Transport aérien

Côte d’Ivoire : comment Qatar Airways compte concurrencer Emirates

Réservé aux abonnés | | Par - à Abidjan
Mis à jour le 28 avril 2021 à 10h48
Akbar Al Baker, PDG de Qatar Airways, en juin 2019, à l’aéroport du Bourget, près de Paris

Akbar Al Baker, PDG de Qatar Airways, en juin 2019, à l'aéroport du Bourget, près de Paris © Chief Executive Officer of Qatar Airways Akbar Al Baker speaks with the press at the International Paris Air Show on June 19, 2019 at Le Bourget Airport, near Paris. - Qatar Airways announced a commitment for five additional 777 freighters from Boeing. (Photo by ERIC PIERMONT / AFP) © ERIC PIERMONT/AFP

L’ouverture de la desserte d’Abidjan n’est qu’une première étape de l’offensive de Doha dans le secteur aérien ivoirien.

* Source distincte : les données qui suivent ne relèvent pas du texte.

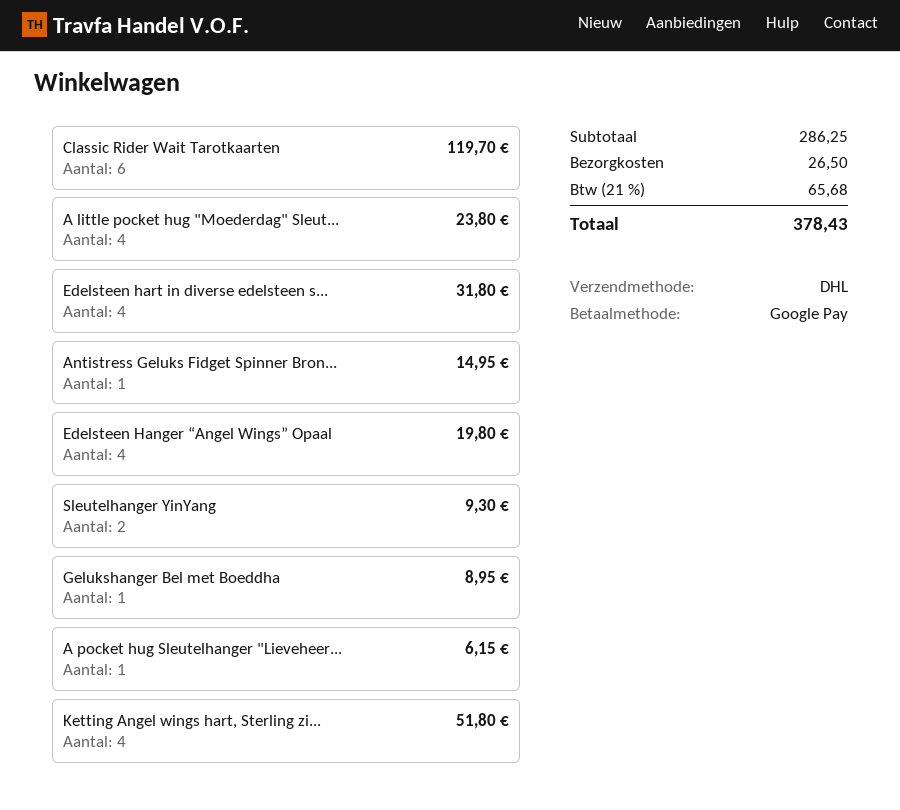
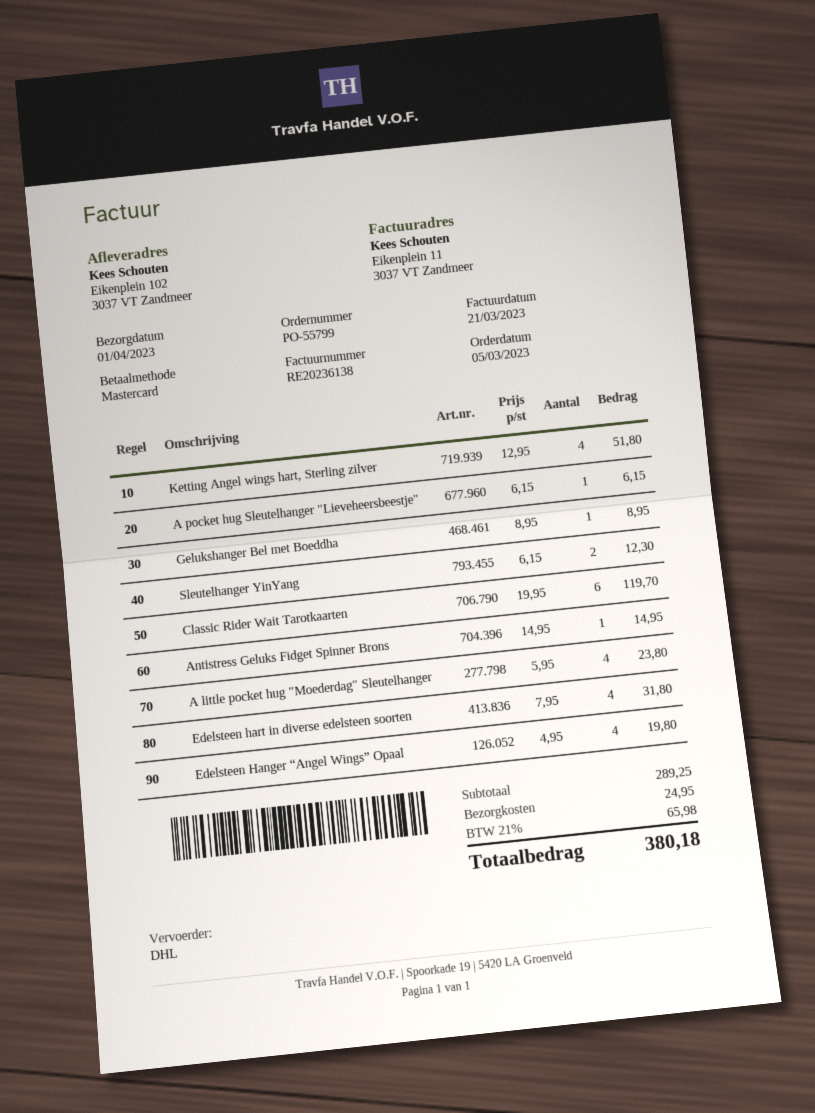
payment method: Google Pay -> Mastercard
Sleutelhanger YinYang: 2 for 9.30 -> 2 for 12.30
subtotal: 286.25 -> 289.25
shipping: 26.50 -> 24.95
tax: 21% = 65.68 -> 21% = 65.98
total: 378.43 -> 380.18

La compagnie aérienne Qatar Airways poursuit son expansion sur le continent malgré la pandémie de Covid-19. La Côte d’Ivoire sera la quatrième destination africaine ouverte au cours des douze derniers mois après Accra, Abuja et Luanda. Selon nos informations, la desserte Doha-Abidjan-Doha sera assurée à partir du 16 juin par le 787 Dreamliner du constructeur américain Boeing, avec une fréquence hebdomadaire de trois vols via Accra.

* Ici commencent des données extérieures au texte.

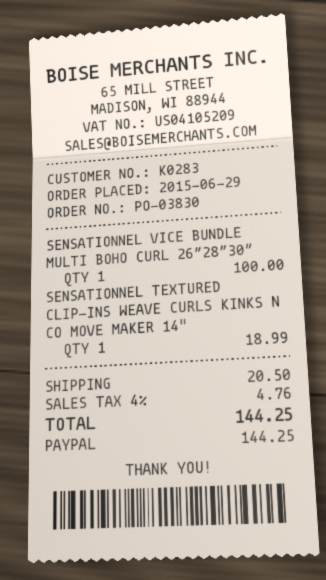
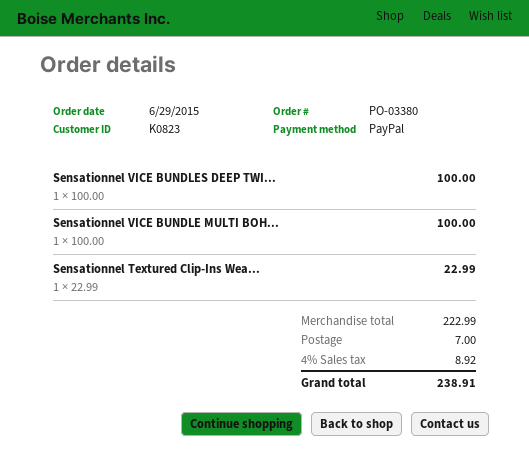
order number: PO-03830 -> PO-03380
customer number: K0283 -> K0823
SENSATIONNEL TEXTURED CLIP-INS WEAVE CURLS KINKS N CO MOVE MAKER 14": 1 for 18.99 -> 1 for 22.99
Sensationnel VICE BUNDLES DEEP TWI...: none -> 1 for 100.00
shipping: 20.50 -> 7.00
tax: 4% = 4.76 -> 4% = 8.92
total: 144.25 -> 238.91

Discussions entre Doha et Ouattara

Selon Akbar Al Baker, PDG du transporteur qatari, cette ouverture ivoirienne vise surtout à renforcer l’offre de la compagnie en direction de l’Asie-Pacifique et de la Chine, où se rendent chaque année des millions d’entrepreneurs ouest-africains.

Qatar Airways entre frontalement en concurrence avec Emirates et son vol journalier entre Dubai et Abidjan via Accra. Les horaires des vols des deux compagnies sont resserrés : Qatar Airways décollera d’Abidjan à 17h20 GMT et Emirates gardera son créneau de 15 h. Les Qataris transporteront, tout comme les Émiratis, une majorité de voyageurs à destination de la Chine.

Un Boeing 787 « Dreamliner » de Qatar Airways.787

Un Boeing 787 « Dreamliner » de Qatar Airways.787 © Riik@mctr/Flickr/Licence CC

Les autorités ivoiriennes préparent l’arrivée de Qatar Airways sur leur territoire depuis plusieurs années. Dans sa quête de diversification des partenaires économiques du pays, le président ivoirien Alassane Ouattara avait en effet ouvert des discussions avec Doha. Le ministre des Transports, Amadou Koné, l’ex-ministre des Affaires étrangères et de l’Intégration africaine Ally Coulibaly, et le général Abdoulaye Coulibaly, président d’Air Côte d’Ivoire, ont minutieusement travaillé sur le dossier.

Vers un partenariat capitalistique ?

La couverture d’Abidjan par Qatar Airways n’est d’ailleurs qu’une étape. Selon nos sources, des négociations exclusives ont démarré en vue d’un rapprochement avec la compagnie publique Air Côte d’Ivoire.

Dans une première phase, un partage de code devrait se mettre en place, pour faire du hub de l’aéroport international d’Abidjan une grande zone de correspondance vers Doha. Air Côte d’Ivoire dessert actuellement 19 pays en Afrique de l’Ouest et en Afrique centrale, dont certains n’ont pas de liaisons directes avec l’Asie.

À terme, ce rapprochement pourrait se renforcer à travers un partenariat capitalistique. À la recherche d’acteurs stratégiques pour se relancer, le transporteur ivoirien planche en effet sur l’ouverture de son capital. L’option envisagée est la cession d’une portion des parts de l’État ivoirien dans la compagnie.

Pour le moment, aucune opération visant Aéria (filiale commune du Français Egis Airport et de l’État ivoirien), la société gestionnaire de l’aéroport d’Abidjan, n’est envisagée par les Qataris.

Rapprochements avec Rwandair et la RAM

Depuis qu’elle a lancé son offensive sur le continent africain en 2019, Qatar Airways s’est déjà rapprochée de Rwandair, avec une prise de 49% du capital de la compagnie et une entrée à hauteur de 60 % dans l’actionnariat du nouvel aéroport de Kigali, dont la construction mobilise un investissement de 1,3 milliard de dollars.

Toujours selon nos sources, le transporteur qatari a également pris contact, en 2020, avec Tunisair et la Royal Air Maroc (RAM). Il souhaitait acquérir au moins 25 % du capital du pavillon marocain, avec pour contreparties le renforcement de sa flotte – à hauteur de 60 nouveaux appareils – et l’extension du réseau de ses dessertes.